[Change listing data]
☆ ☆ ☆ ☆ ☆ ☆ ☆

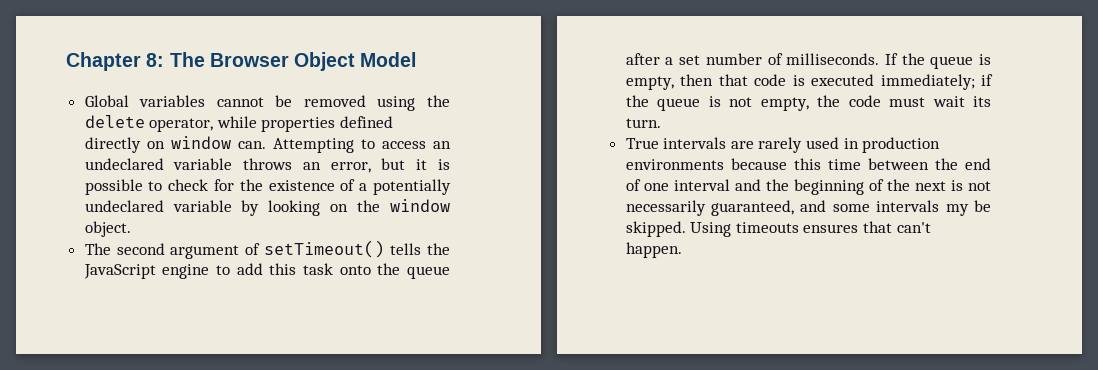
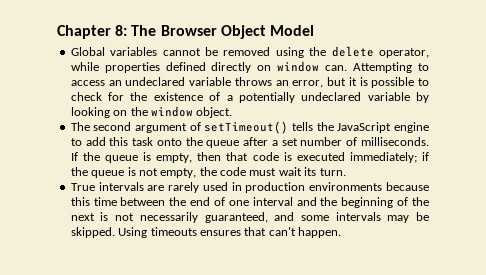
- True intervals are rarely used in production environments because this time between the end of one interval and the beginning of the next is not necessarily guaranteed, and some intervals my be skipped.
+ True intervals are rarely used in production environments because this time between the end of one interval and the beginning of the next is not necessarily guaranteed, and some intervals may be skipped.

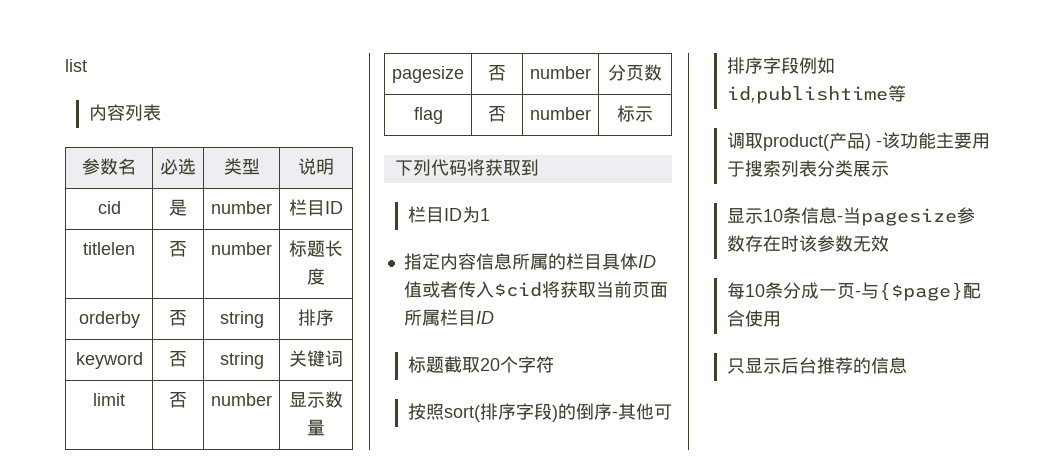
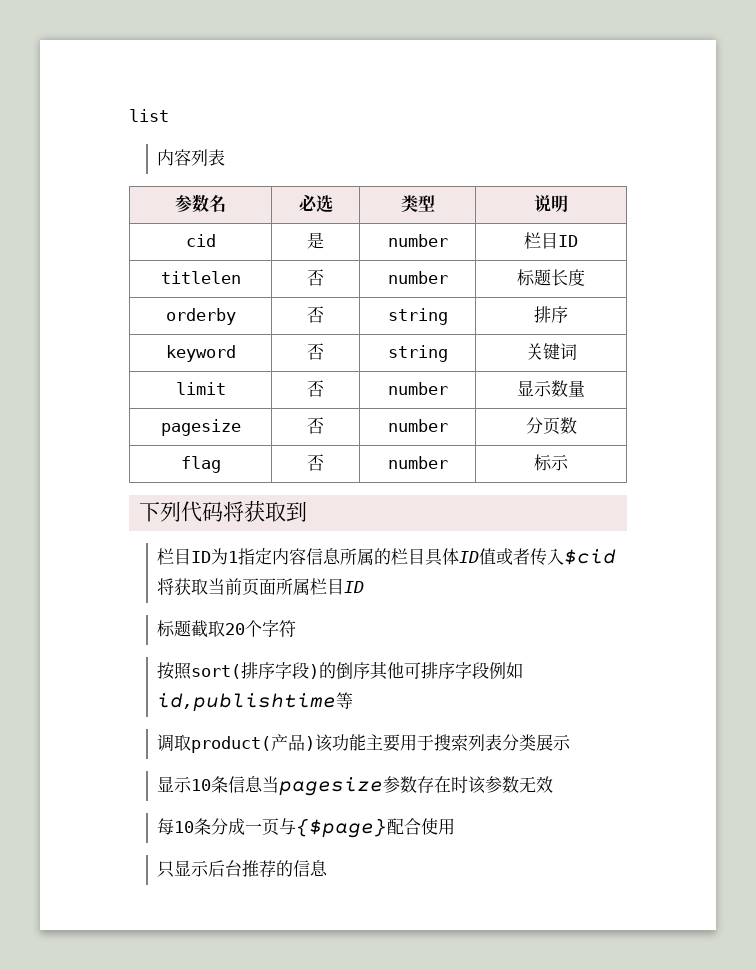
- 栏目ID为1
- 指定内容信息所属的栏目具体ID值或者传入$cid将获取当前页面所属栏目ID
+ 栏目ID为1指定内容信息所属的栏目具体ID值或者传入$cid将获取当前页面所属栏目ID
- 按照sort(排序字段)的倒序-其他可排序字段例如id,publishtime等
+ 按照sort(排序字段)的倒序其他可排序字段例如id,publishtime等
- 调取product(产品) -该功能主要用于搜索列表分类展示
+ 调取product(产品)该功能主要用于搜索列表分类展示
- 显示10条信息-当pagesize参数存在时该参数无效
+ 显示10条信息当pagesize参数存在时该参数无效
- 每10条分成一页-与{$page}配合使用
+ 每10条分成一页与{$page}配合使用

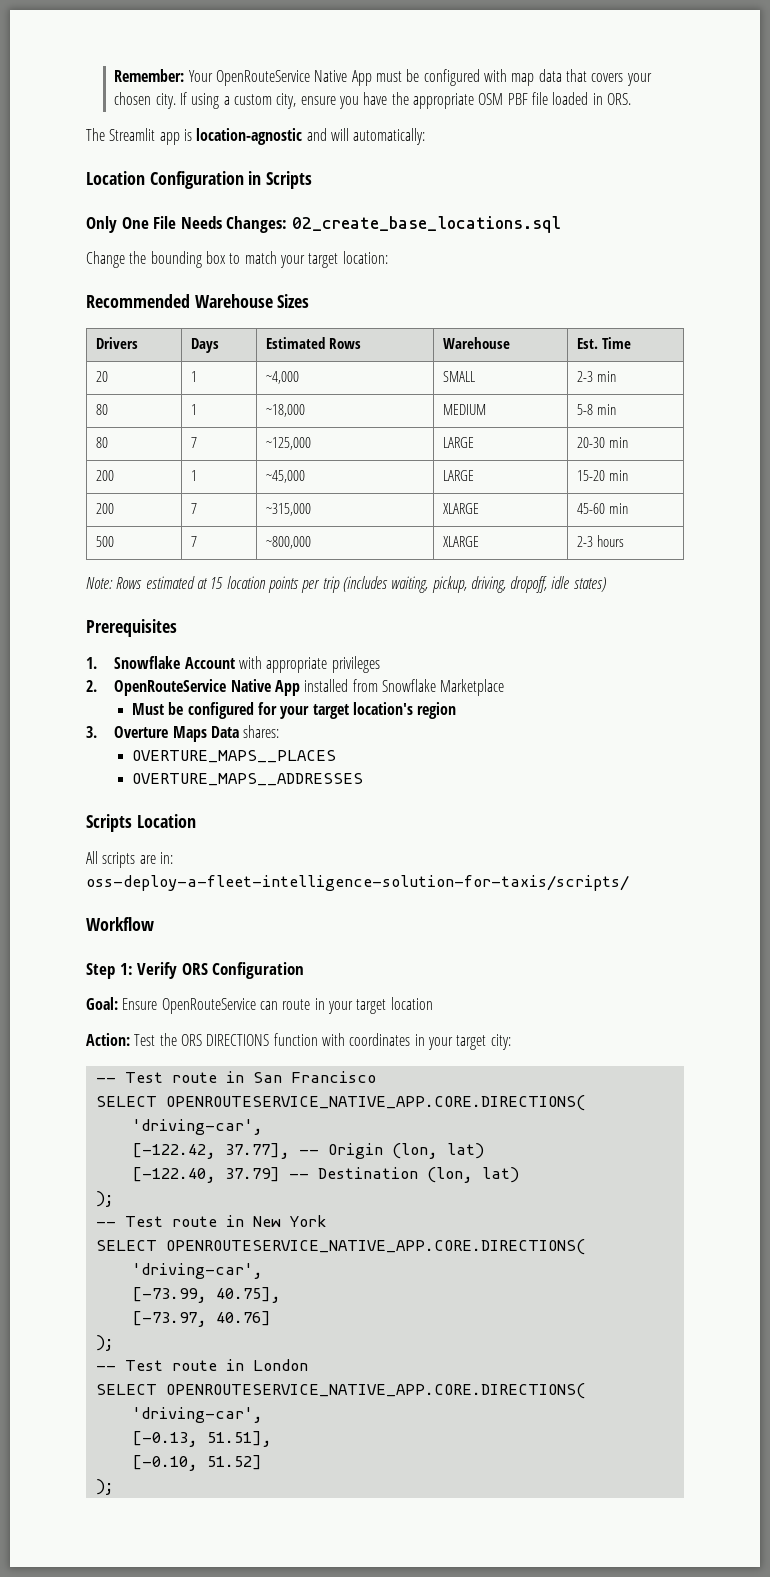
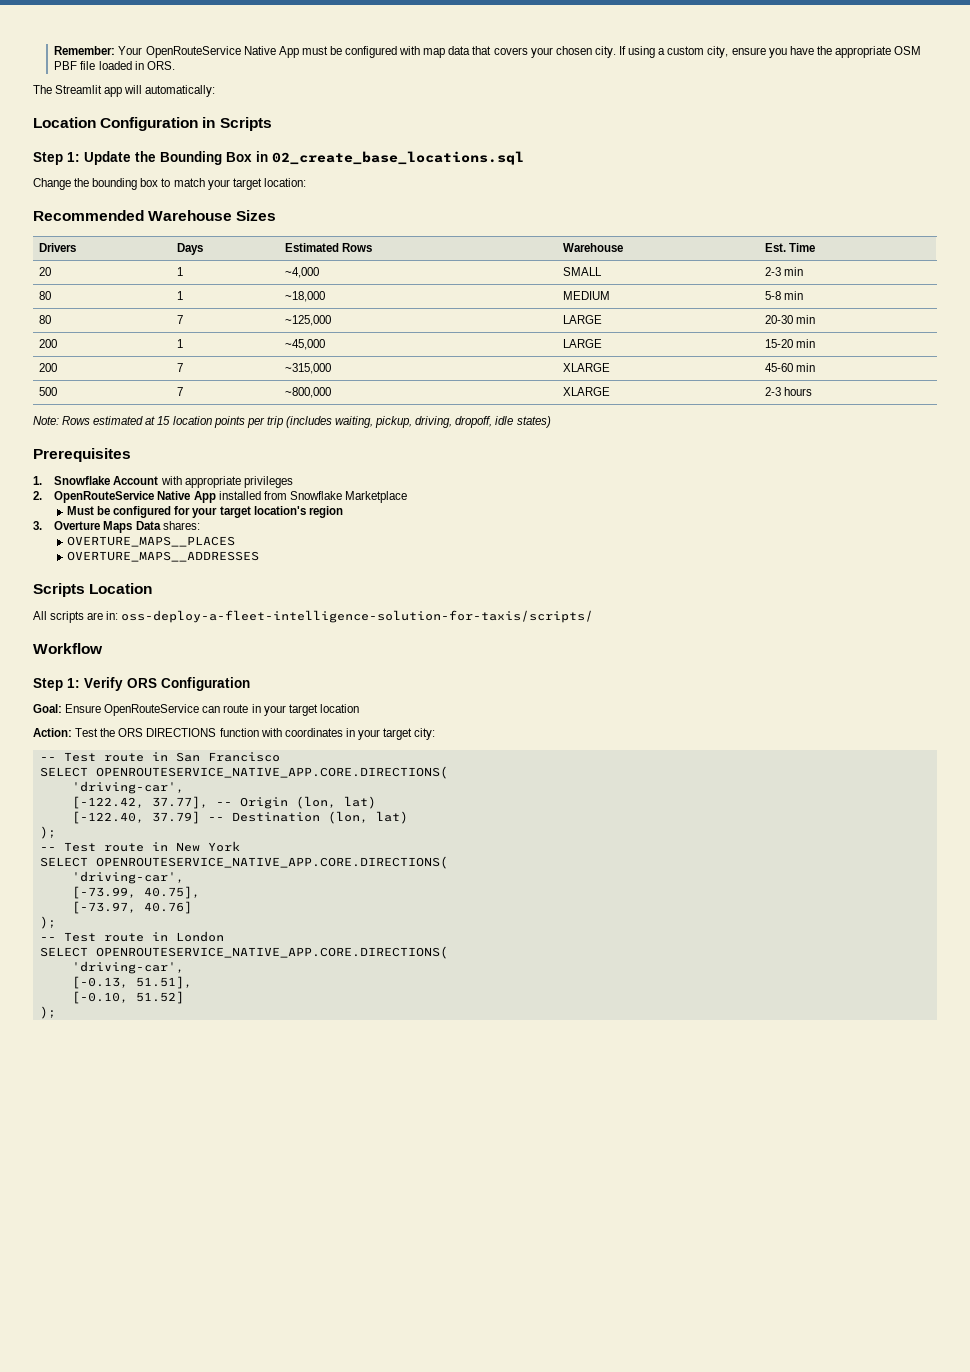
- The Streamlit app is location-agnostic and will automatically:
+ The Streamlit app will automatically:
- Only One File Needs Changes: 02_create_base_locations.sql
+ Step 1: Update the Bounding Box in 02_create_base_locations.sql

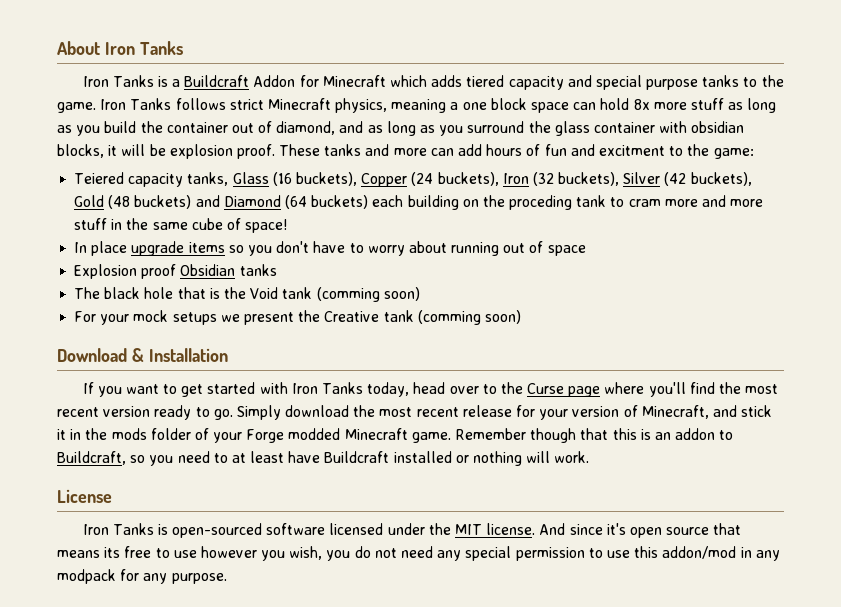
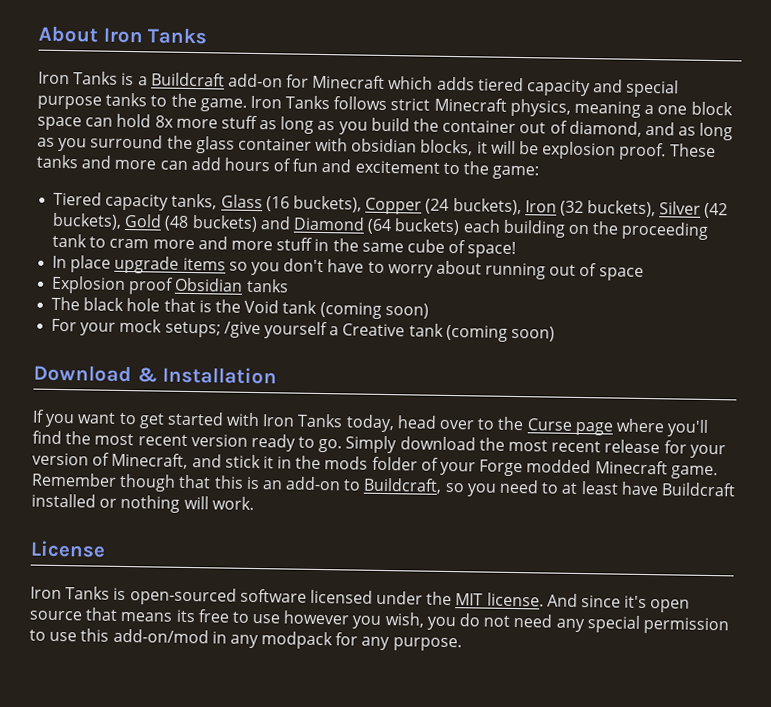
- Iron Tanks is a Buildcraft Addon for Minecraft which adds tiered capacity and special purpose tanks to the game.
+ Iron Tanks is a Buildcraft add-on for Minecraft which adds tiered capacity and special purpose tanks to the game.
- These tanks and more can add hours of fun and excitment to the game:
+ These tanks and more can add hours of fun and excitement to the game:
- Teiered capacity tanks, Glass (16 buckets), Copper (24 buckets), Iron (32 buckets), Silver (42 buckets), Gold (48 buckets) and Diamond (64 buckets) each building on the proceding tank to cram more and more stuff in the same cube of space!
+ Tiered capacity tanks, Glass (16 buckets), Copper (24 buckets), Iron (32 buckets), Silver (42 buckets), Gold (48 buckets) and Diamond (64 buckets) each building on the proceeding tank to cram more and more stuff in the same cube of space!
- The black hole that is the Void tank (comming soon)
+ The black hole that is the Void tank (coming soon)
- For your mock setups we present the Creative tank (comming soon)
+ For your mock setups; /give yourself a Creative tank (coming soon)
- Remember though that this is an addon to Buildcraft, so you need to at least have Buildcraft installed or nothing will work.
+ Remember though that this is an add-on to Buildcraft, so you need to at least have Buildcraft installed or nothing will work.
- And since it's open source that means its free to use however you wish, you do not need any special permission to use this addon/mod in any modpack for any purpose.
+ And since it's open source that means its free to use however you wish, you do not need any special permission to use this add-on/mod in any modpack for any purpose.

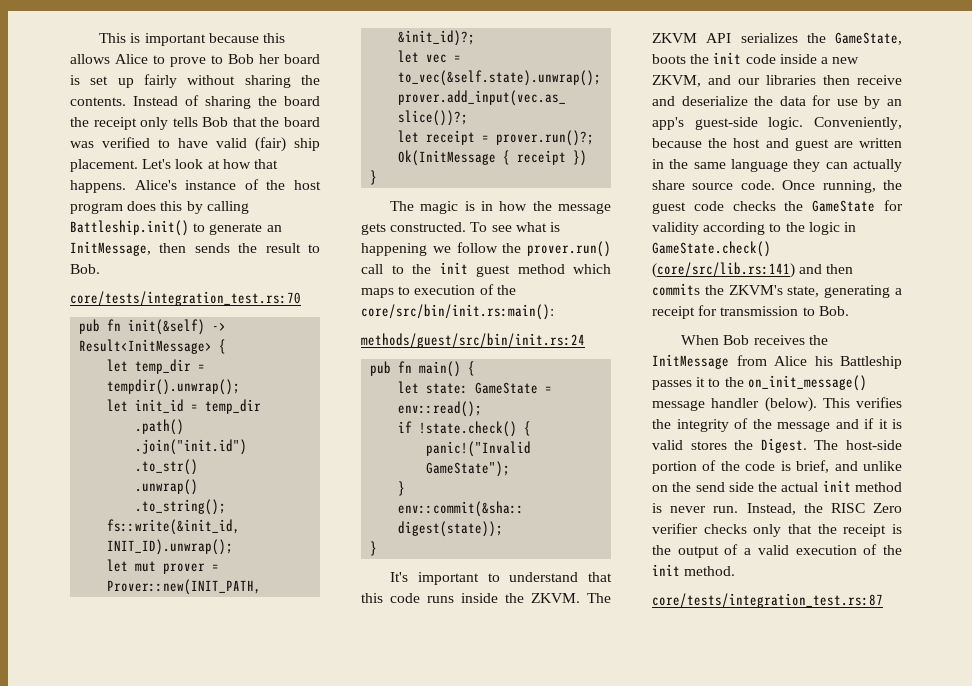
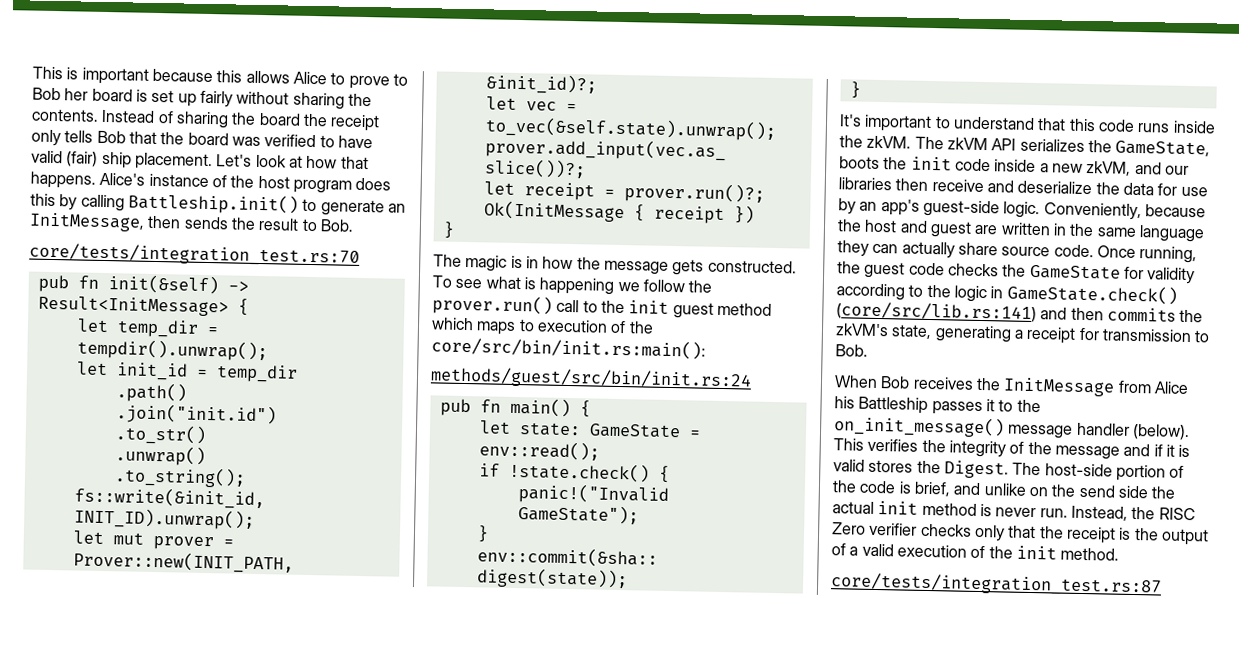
- It's important to understand that this code runs inside the ZKVM. The ZKVM API serializes the GameState, boots the init code inside a new ZKVM, and our libraries then receive and deserialize the data for use by an app's guest-side logic.
+ It's important to understand that this code runs inside the zkVM. The zkVM API serializes the GameState, boots the init code inside a new zkVM, and our libraries then receive and deserialize the data for use by an app's guest-side logic.
- Once running, the guest code checks the GameState for validity according to the logic in GameState.check() (core/src/lib.rs:141) and then commits the ZKVM's state, generating a receipt for transmission to Bob.
+ Once running, the guest code checks the GameState for validity according to the logic in GameState.check() (core/src/lib.rs:141) and then commits the zkVM's state, generating a receipt for transmission to Bob.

☆ ☆ ☆ ☆ ☆ ☆ ☆

• **WHAT IS BEING ASKED**
Determine how many of the lines above include the word "skipped", then give that number and nothing else.

• **RESPONSE AREA**
2